Description of the task |
Transcribe the closing lines of the listing exactly, starting at the one that contains "subtotal: 230.78 -> 378.84" and including the last.

The data |
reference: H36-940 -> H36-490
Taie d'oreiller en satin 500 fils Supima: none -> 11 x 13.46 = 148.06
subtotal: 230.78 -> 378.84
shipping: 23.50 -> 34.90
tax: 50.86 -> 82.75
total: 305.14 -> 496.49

Solution |
subtotal: 230.78 -> 378.84
shipping: 23.50 -> 34.90
tax: 50.86 -> 82.75
total: 305.14 -> 496.49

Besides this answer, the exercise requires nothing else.